### Work instruction
When you find the line with "[233,528,349,549] join tables" among the records below, reproduce it and each line after it exactly, ending with the line with "(258, 608) none -> [861,103,891,119] the".

(Revision comparison data)
----------

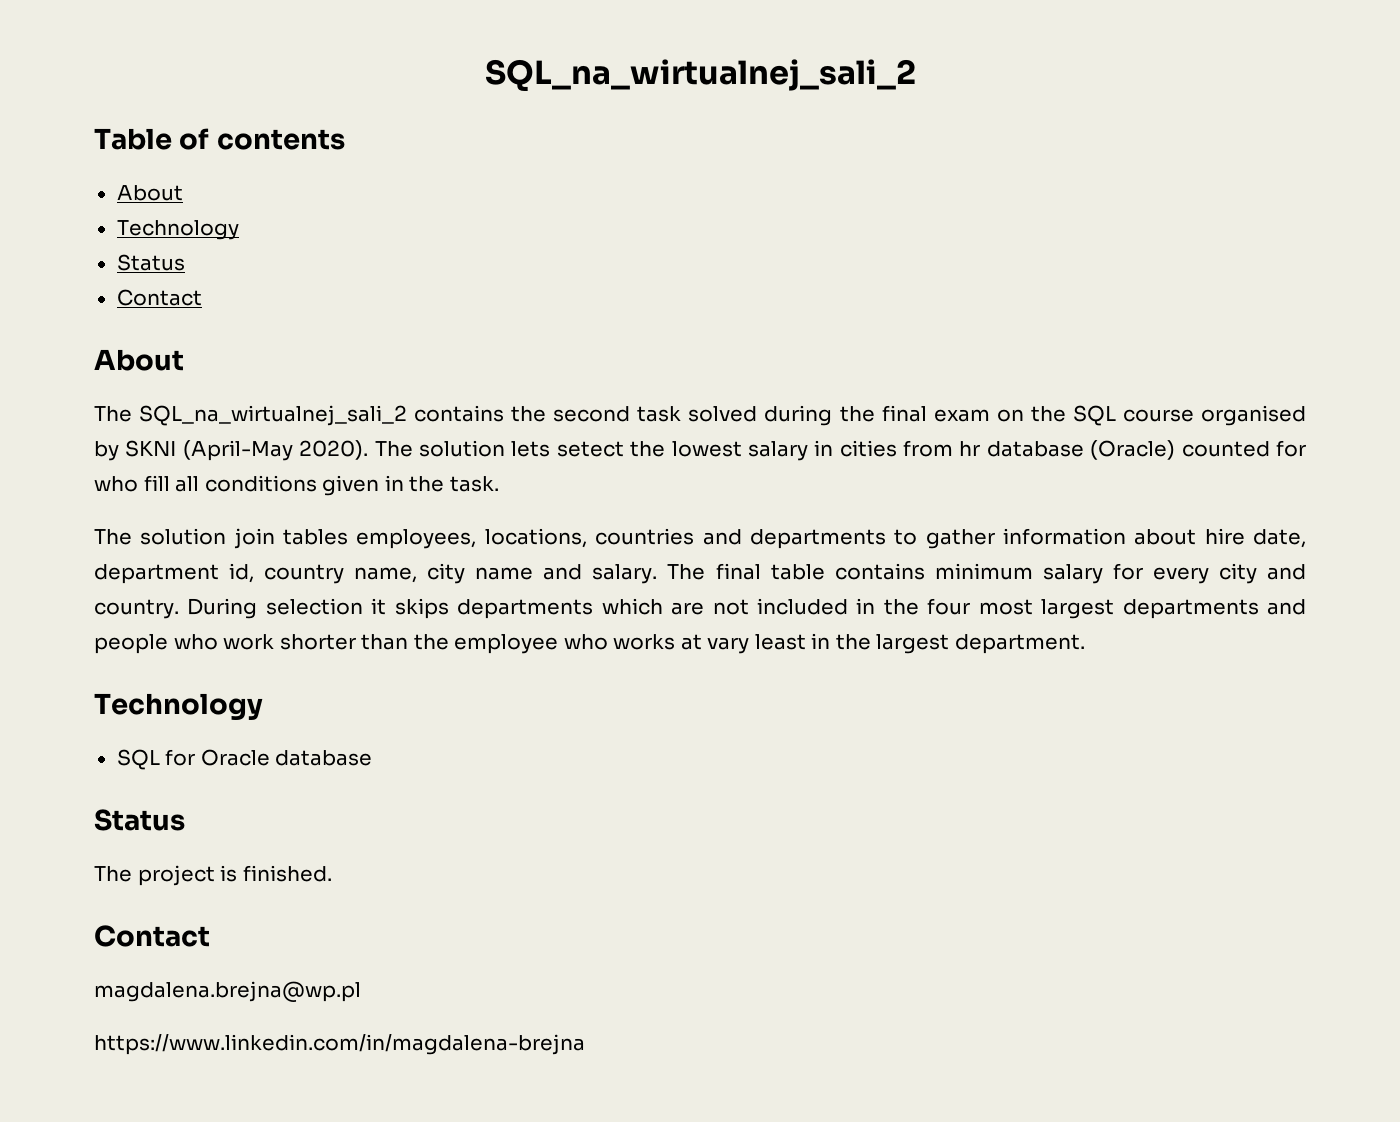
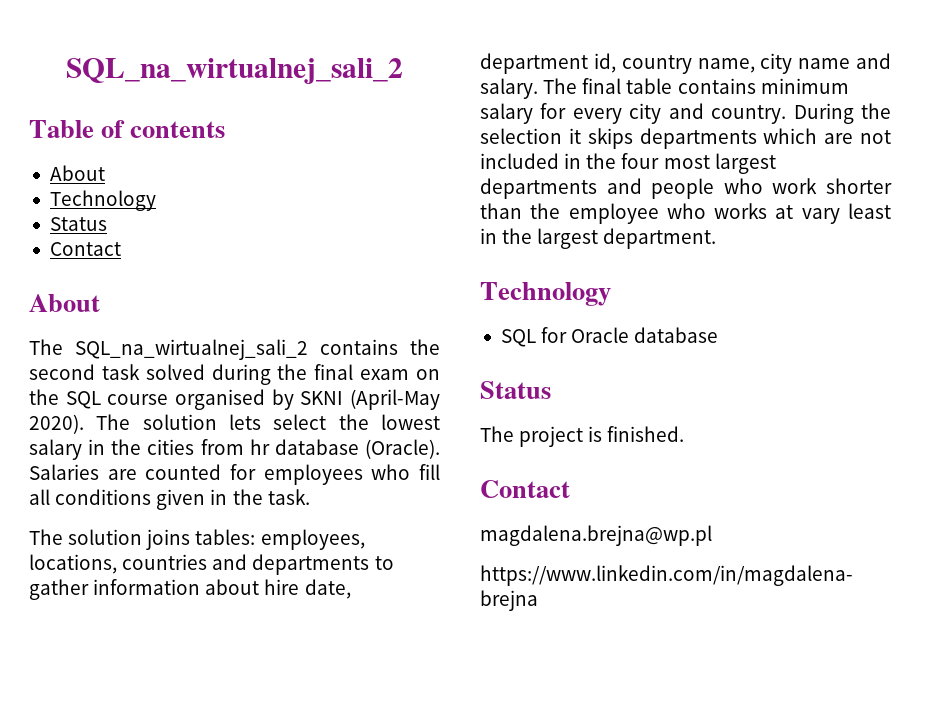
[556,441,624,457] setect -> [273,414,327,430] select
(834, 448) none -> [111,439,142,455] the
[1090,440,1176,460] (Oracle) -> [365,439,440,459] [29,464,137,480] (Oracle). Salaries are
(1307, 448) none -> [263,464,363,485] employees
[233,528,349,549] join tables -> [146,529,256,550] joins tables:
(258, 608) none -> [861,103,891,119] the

----------

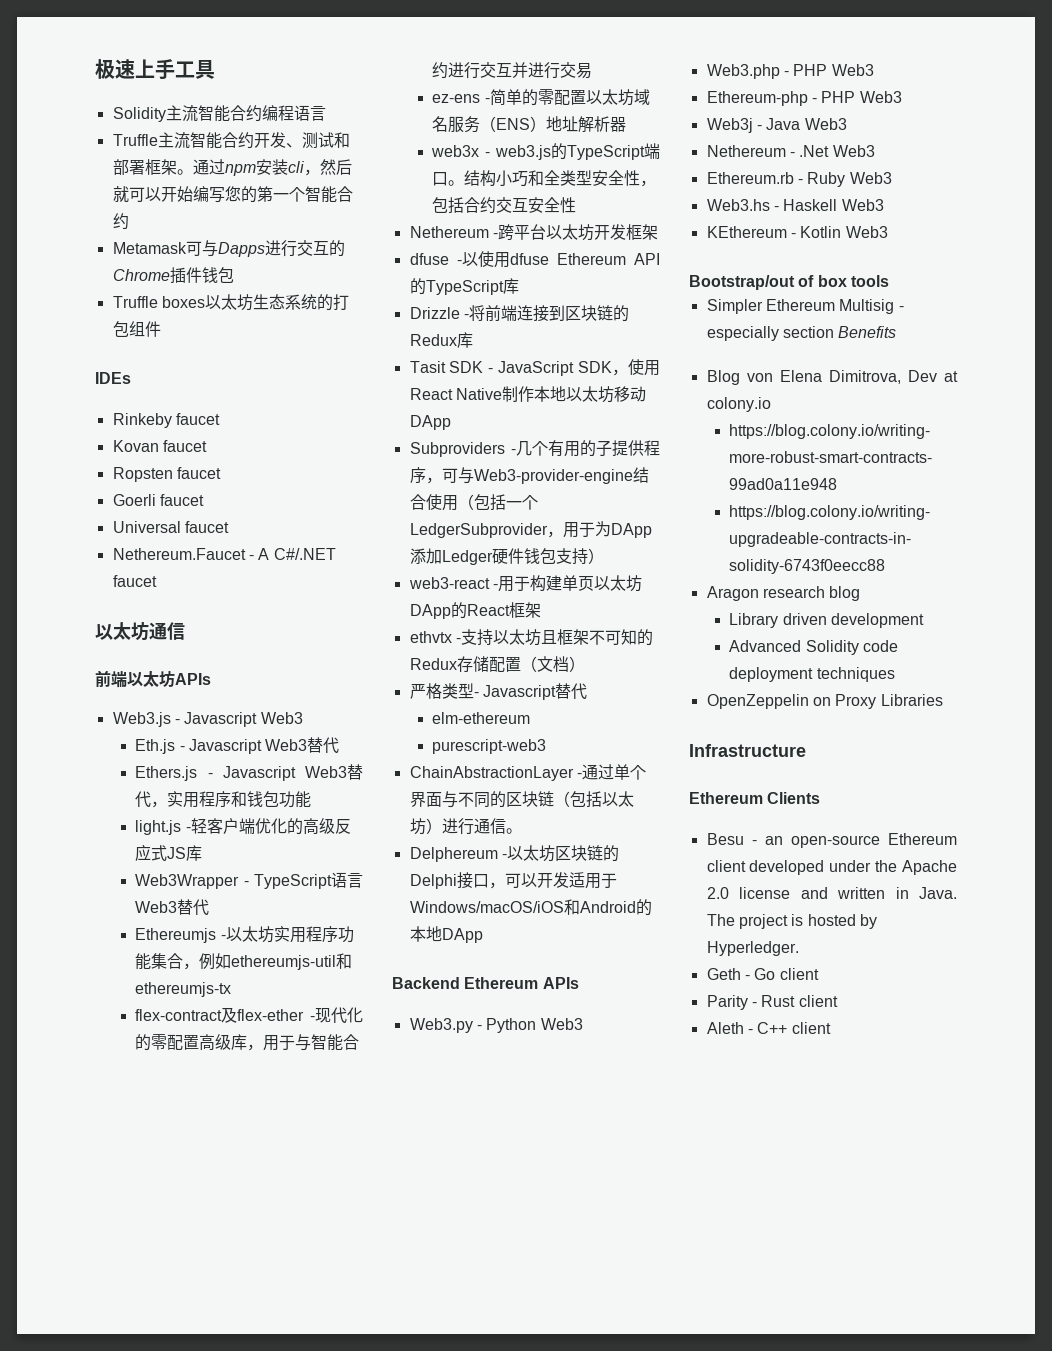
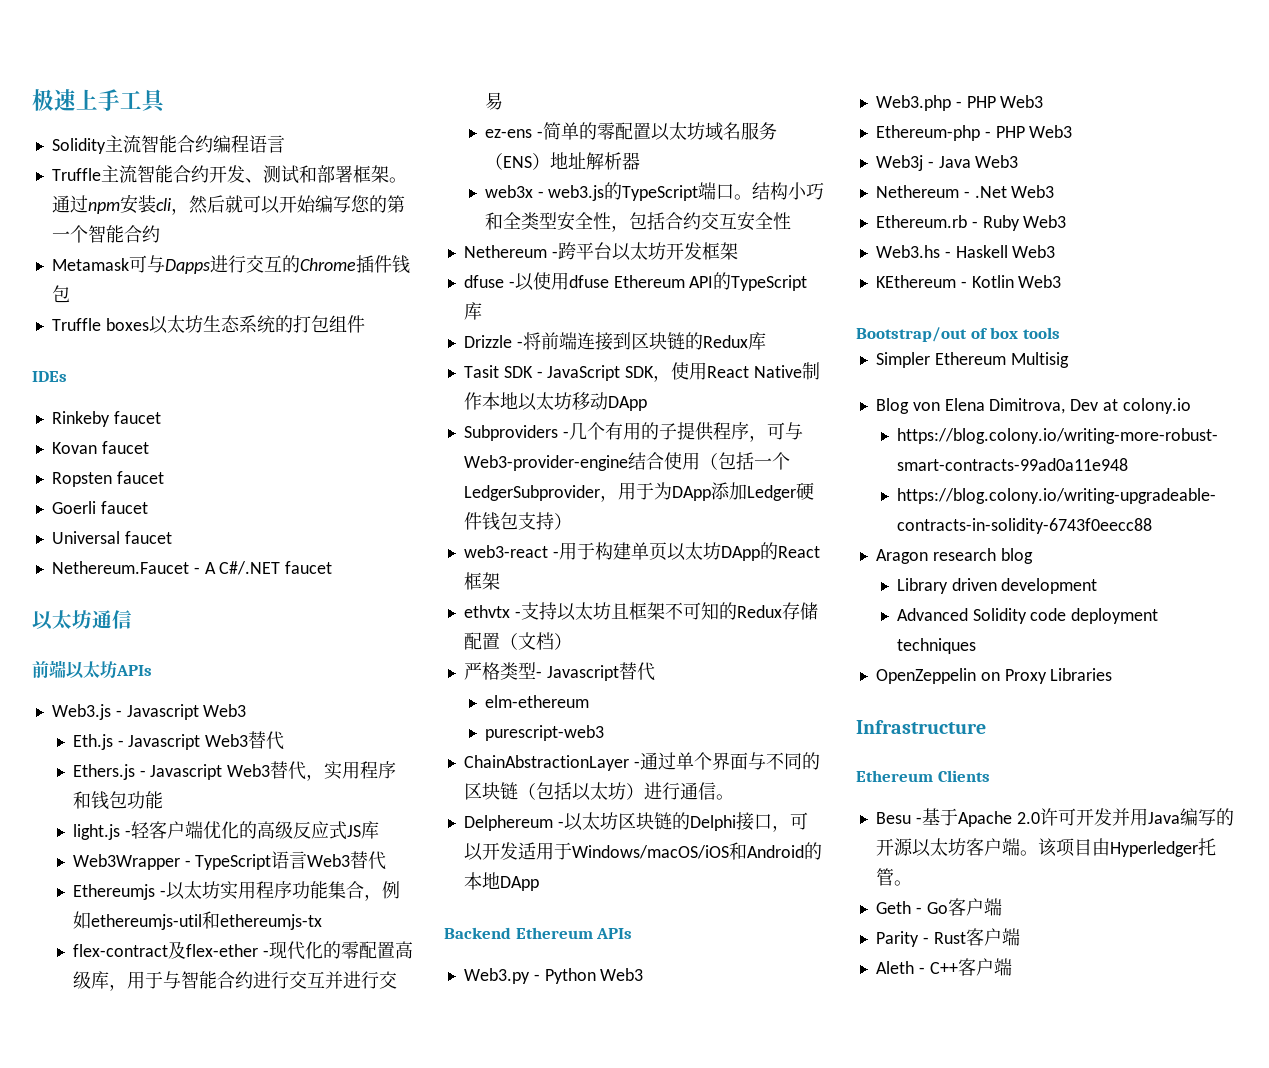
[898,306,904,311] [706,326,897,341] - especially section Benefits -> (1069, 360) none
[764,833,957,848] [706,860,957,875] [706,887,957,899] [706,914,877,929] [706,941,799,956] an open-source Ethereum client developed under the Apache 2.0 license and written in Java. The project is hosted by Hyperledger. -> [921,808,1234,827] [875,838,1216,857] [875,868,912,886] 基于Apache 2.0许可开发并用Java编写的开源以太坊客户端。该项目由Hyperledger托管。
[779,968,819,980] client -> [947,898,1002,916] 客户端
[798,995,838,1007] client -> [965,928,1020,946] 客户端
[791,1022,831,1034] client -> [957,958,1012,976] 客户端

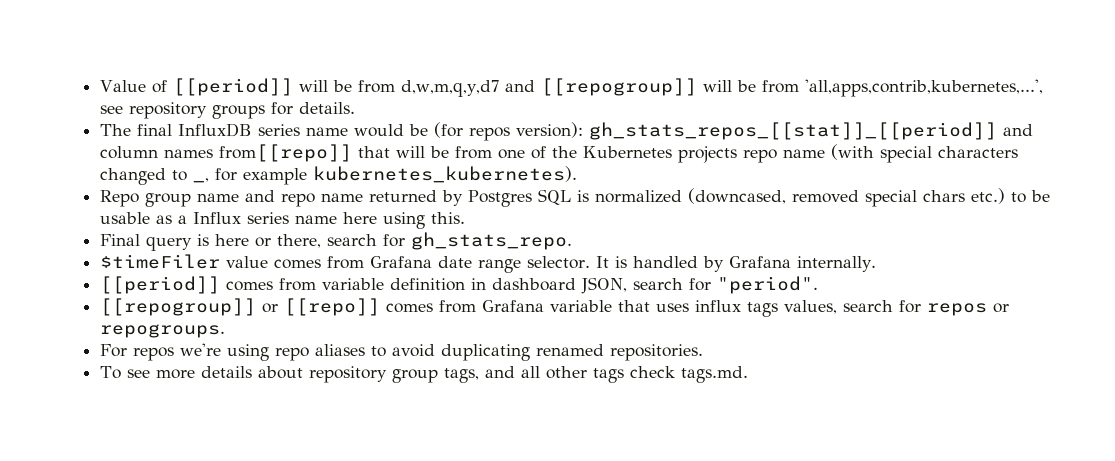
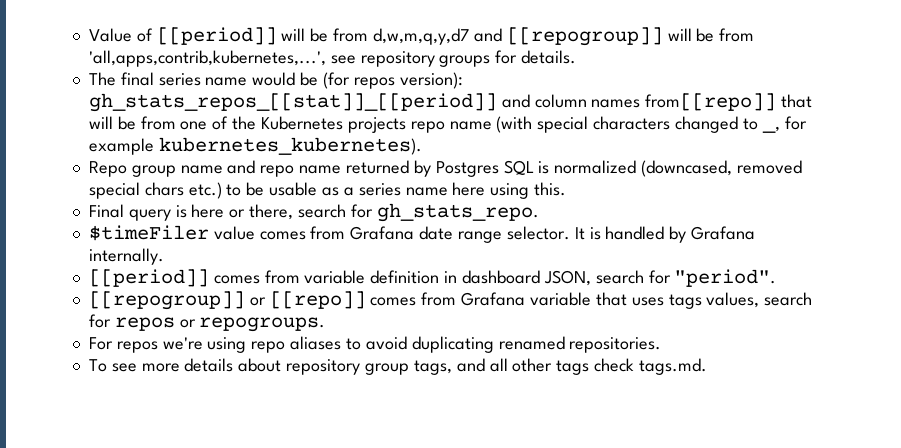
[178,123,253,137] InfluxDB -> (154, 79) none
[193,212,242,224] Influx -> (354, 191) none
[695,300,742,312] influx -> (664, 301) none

----------

### Answer to the exercise
[233,528,349,549] join tables -> [146,529,256,550] joins tables:
(258, 608) none -> [861,103,891,119] the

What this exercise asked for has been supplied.